The rate of growth in specialty spending is increasing as well: 15.8% in 2008 versus 12.4% in 2007, each relative to the preceding year.

Overall, drug spending by Medco clients in 2008 rose 3.3%, the report said.

The company forecast accelerating growth in most components of drug spending over the next three years. The report writers expect utilization to resume its upward trend, with growth of 1% to 2% in 2011, as well as increases of up to 5% annually in price and drug mix.

Plan sponsors can expect overall drug spending to grow by 3% to 5% this year and 5% to 7% in 2011, Medco said.

“Over the next three years, more than 85% of drug trend [plan spending on pharmaceuticals] will be driven by drugs in six categories: cardiovascular, endocrine/diabetes, central nervous system, musculoskeletal/rheumatology, respiratory, and oncology,” according to the report.
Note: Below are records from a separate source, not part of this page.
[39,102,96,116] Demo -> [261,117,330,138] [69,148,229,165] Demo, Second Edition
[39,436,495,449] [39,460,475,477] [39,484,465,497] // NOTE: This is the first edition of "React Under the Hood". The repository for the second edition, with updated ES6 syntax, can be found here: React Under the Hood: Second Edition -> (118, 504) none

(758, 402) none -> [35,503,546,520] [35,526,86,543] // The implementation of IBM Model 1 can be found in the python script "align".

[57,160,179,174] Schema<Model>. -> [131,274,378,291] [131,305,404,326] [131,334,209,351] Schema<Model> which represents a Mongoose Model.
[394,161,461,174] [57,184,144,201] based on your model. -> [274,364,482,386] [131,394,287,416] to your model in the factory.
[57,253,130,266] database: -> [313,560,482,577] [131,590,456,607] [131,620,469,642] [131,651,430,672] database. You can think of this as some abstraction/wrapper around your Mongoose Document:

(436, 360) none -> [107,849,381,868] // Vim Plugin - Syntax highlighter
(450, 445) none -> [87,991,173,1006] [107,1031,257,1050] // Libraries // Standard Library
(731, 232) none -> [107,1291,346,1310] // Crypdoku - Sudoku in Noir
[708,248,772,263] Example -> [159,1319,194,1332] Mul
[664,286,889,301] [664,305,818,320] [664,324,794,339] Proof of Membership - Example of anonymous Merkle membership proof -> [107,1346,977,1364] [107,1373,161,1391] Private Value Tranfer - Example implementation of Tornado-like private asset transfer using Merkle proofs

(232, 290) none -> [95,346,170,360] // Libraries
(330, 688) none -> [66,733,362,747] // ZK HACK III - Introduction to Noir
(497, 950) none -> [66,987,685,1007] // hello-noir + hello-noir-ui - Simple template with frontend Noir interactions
The firm also estimated that 30% to 40% of late-stage investigational drugs are specialty pharmaceuticals, with nearly one-quarter of these for so-called orphan diseases.

Because orphan drugs are entitled to a period of market exclusivity, makers can charge very high prices for them.

Medco also identified some trends that could tame runaway drug spending.

Drugs that now account for a total of $34 billion in 2008 sales are scheduled to go off-patent and become eligible for generic production in the next three years.

The company also calculated that 16% of drug spending is for biologic drugs, which could also face competition for quasi-generic “biosimilar” drugs if Congress creates a pathway for such products with new legislation. Bills for that purpose were recently filed. (See Fight Looms Over Competing Biogeneric Bills)

Medco said biosimilar products could reach the market in a year or two after such legislation takes effect.

Also notable in the report was a pronounced age trend in 2008 plan spending patterns. Patients older than 65 showed a drop in spending of slightly more than 1% from 2007, which Medco attributed to strong use of generic statins.

On the other hand, spending for patients 19 and younger rose more than 4.5%. Increases of about 3.5% and 2.9% were seen among those 20 to 34 and 35 to 49, respectively.

But the opposite trend was seen for absolute plan spending, with the oldest patients accounting for the largest share. Mean spending per patient in the 65-plus range was about $1,700 in 2008, versus $200 for those 19 and younger.

The Medco database included 586 million prescriptions in 2008. The company serves health plans covering some 60 million people, including Medicare Part D participants.